I would like to modify the resonator in a dye laser.
The existing optics consist of two 15 cm ROC mirrors in a symmetrical confocal arrangement, 10 cm apart. The dye cell is located at the center of the cavity and the beam waist is 120um within the cell. The 532 nm pump beam spot is 500um in diameter also within this cell. The free running (no intercavity tuning element) lases at 630nm with Rhodamine 640 dye. With the 85% partial reflector, the conversion efficiency of pump light to dye output is 35% and this actually exceeds the average fluorescence efficiency of this dye as reported by Exciton.
So, I should be happy, but the divergence is a little high at 1.5mrad from a 1mm dia beam. Because I am going to modify the mirrors to allow RG6 to be used at 575nm, I have the opportunity to alter the ROC of these mirrors along with the choice of the new wavelength. The alignment tolerance of the existing mirrors is extremely high.
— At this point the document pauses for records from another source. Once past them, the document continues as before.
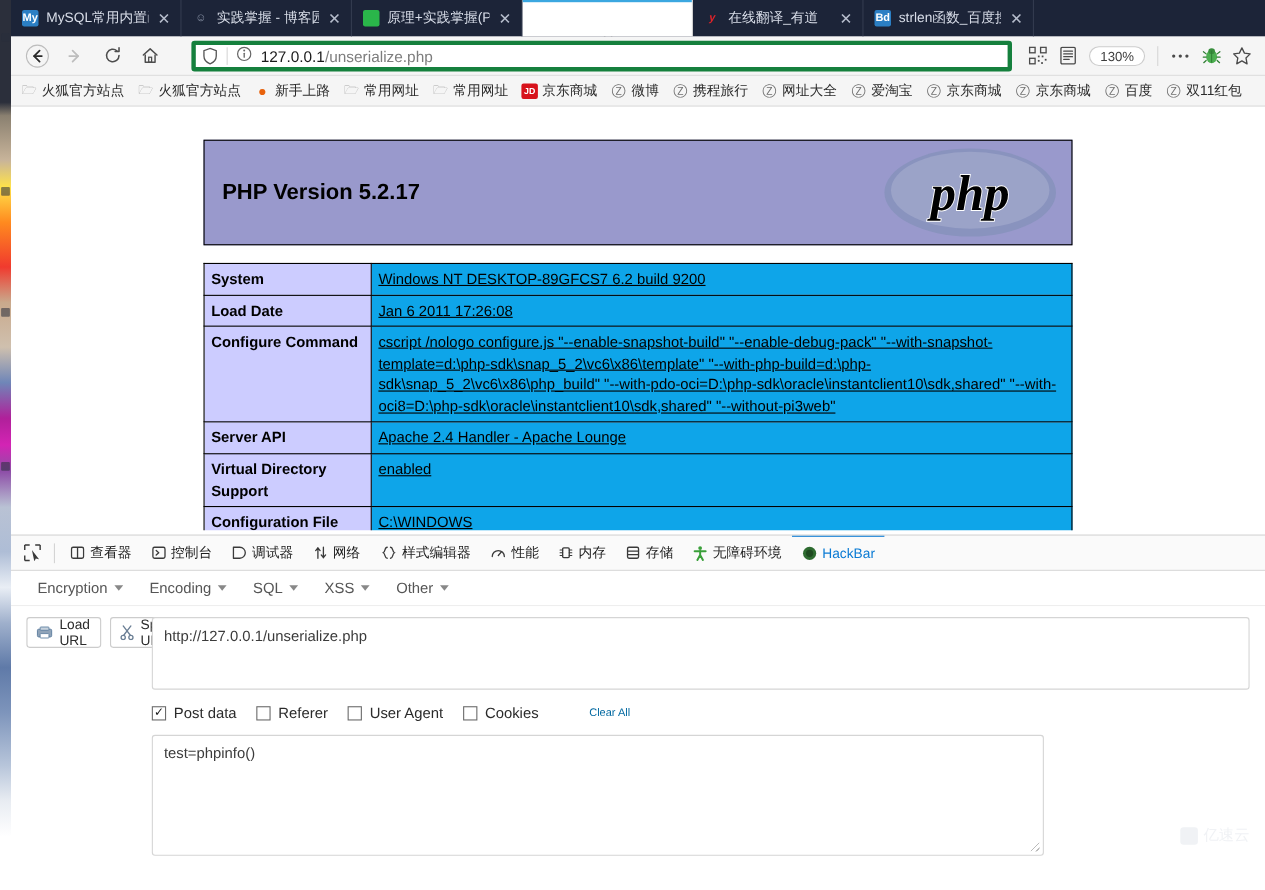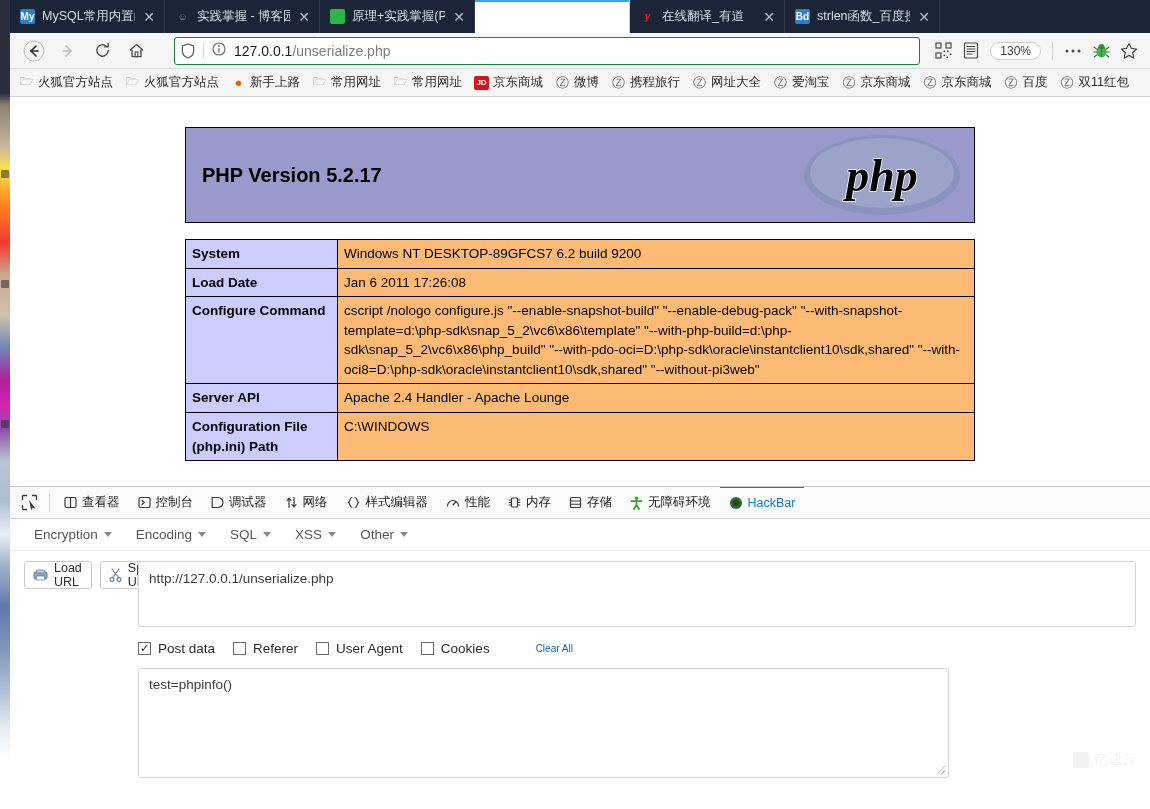--- a/index.html
+++ b/index.html
@@ -87,7 +87,7 @@
   .navbtn.fwd  { color: #bdbdbd; }
   #urlbar {
     flex: 1 1 auto; height: 28px; margin: 0 8px 0 20px;
-    background: #fff; border: 1px solid #15803d; border-radius: 3px;
+    background: #fff; border: 4px solid #15803d; border-radius: 3px;
     display: flex; align-items: center; padding: 0 6px; gap: 8px;
   }
   #urlbar .shield { color: #555; font-size: 13px; display: flex; align-items: center; }

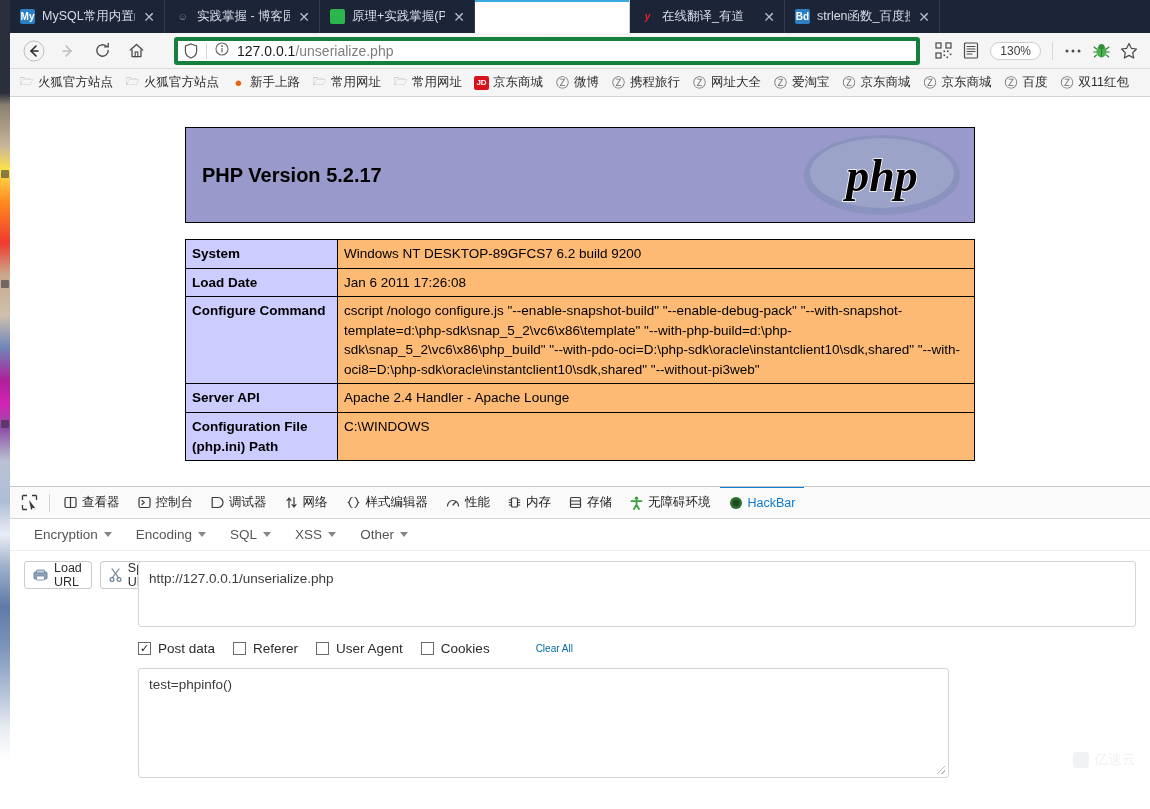--- a/index.html
+++ b/index.html
@@ -138,7 +138,7 @@
     line-height: 1.45;
   }
   table.phpinfo td.e { background: #ccccff; font-weight: bold; width: 152px; }
-  table.phpinfo td.v { background: #fdba74; }
+  table.phpinfo td.v { background: #0ea5e9; text-decoration: underline; }
 
   
   #devtools {

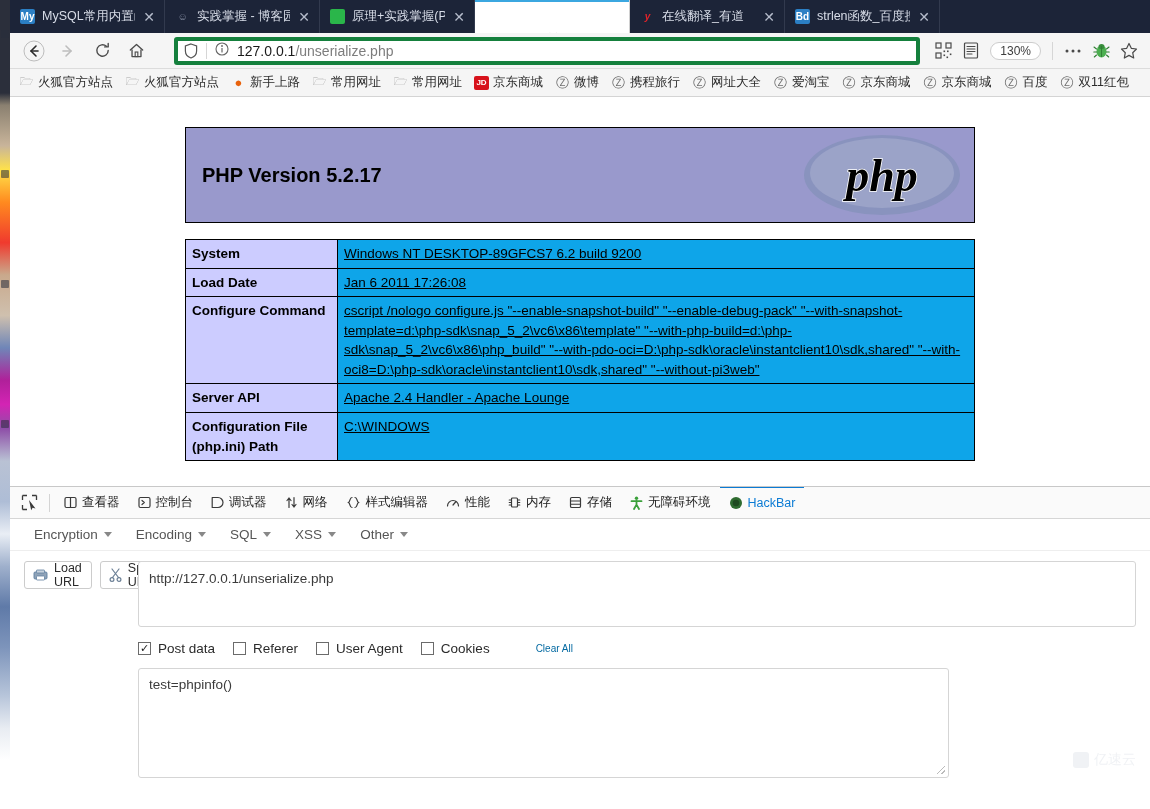--- a/index.html
+++ b/index.html
@@ -438,6 +438,10 @@
           <td class="v">Apache 2.4 Handler - Apache Lounge</td>
         </tr>
         <tr>
+          <td class="e">Virtual Directory Support</td>
+          <td class="v">enabled</td>
+        </tr>
+        <tr>
           <td class="e">Configuration File (php.ini) Path</td>
           <td class="v">C:\WINDOWS</td>
         </tr>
It is very difficult when pumping the cell not to get some lasing such as a scattering of several spots that will require SEVERAL turns of the alignment screws to coalesce into a single bright spot, while a dither of an 1/8 turn produces no noticeable change in beam quality.
I have heard that a plano/plano cavity is a bitch to align, so I'm not going there, but it seems that if I order mirrors with progressively longer ROCs while not altering the spacing, the only stable rays that should be able to propagate will be progressively more parallel. I think I can tolerate a more sensitive alignment if the divergence will improve. Looking at 30cm ROC. Too much? Not enough? Missed something obvious?